Modification records:
================
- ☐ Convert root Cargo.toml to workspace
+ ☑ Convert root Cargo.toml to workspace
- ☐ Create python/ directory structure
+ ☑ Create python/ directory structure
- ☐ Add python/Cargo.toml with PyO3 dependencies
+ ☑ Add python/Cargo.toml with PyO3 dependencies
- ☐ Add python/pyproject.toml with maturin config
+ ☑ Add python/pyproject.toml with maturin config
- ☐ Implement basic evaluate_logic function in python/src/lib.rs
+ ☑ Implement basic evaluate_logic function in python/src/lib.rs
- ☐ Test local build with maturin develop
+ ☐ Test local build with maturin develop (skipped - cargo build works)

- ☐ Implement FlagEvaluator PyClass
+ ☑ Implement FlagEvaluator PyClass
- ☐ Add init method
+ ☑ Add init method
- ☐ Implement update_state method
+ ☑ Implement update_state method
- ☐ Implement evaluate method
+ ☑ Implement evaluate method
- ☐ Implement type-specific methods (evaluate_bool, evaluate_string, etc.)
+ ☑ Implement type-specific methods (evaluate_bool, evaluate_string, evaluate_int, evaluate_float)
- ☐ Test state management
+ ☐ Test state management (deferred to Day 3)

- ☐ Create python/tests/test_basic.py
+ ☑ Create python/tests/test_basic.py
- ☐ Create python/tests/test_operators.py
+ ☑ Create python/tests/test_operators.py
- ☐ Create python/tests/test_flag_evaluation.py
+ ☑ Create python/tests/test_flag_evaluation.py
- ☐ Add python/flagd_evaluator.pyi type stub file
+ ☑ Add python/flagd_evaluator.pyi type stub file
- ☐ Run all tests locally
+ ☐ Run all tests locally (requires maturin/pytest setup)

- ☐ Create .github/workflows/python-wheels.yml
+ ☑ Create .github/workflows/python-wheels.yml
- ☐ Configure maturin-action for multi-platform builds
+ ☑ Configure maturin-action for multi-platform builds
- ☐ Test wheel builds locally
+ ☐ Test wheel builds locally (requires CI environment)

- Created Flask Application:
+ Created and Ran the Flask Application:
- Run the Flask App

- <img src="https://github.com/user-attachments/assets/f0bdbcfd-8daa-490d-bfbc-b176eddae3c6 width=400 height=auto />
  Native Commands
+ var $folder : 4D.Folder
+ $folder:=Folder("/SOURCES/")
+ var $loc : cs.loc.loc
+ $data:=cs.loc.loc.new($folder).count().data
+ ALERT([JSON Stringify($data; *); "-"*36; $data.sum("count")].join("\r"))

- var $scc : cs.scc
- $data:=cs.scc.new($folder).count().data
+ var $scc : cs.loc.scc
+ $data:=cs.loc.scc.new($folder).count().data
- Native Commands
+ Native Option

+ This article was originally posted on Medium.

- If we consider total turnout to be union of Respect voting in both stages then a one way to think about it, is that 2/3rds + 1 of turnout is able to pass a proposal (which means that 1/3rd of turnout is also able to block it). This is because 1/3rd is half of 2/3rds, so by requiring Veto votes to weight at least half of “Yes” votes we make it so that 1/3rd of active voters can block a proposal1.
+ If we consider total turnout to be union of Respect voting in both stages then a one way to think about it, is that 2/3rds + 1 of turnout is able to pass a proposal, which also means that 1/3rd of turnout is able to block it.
================
▶ _WORK REQUEST_: Each line containing the word "folder" needs to be copied from the data above.

▶ _RESPONSE AREA_:
+ var $folder : 4D.Folder
+ $folder:=Folder("/SOURCES/")
+ $data:=cs.loc.loc.new($folder).count().data
- $data:=cs.scc.new($folder).count().data
+ $data:=cs.loc.scc.new($folder).count().data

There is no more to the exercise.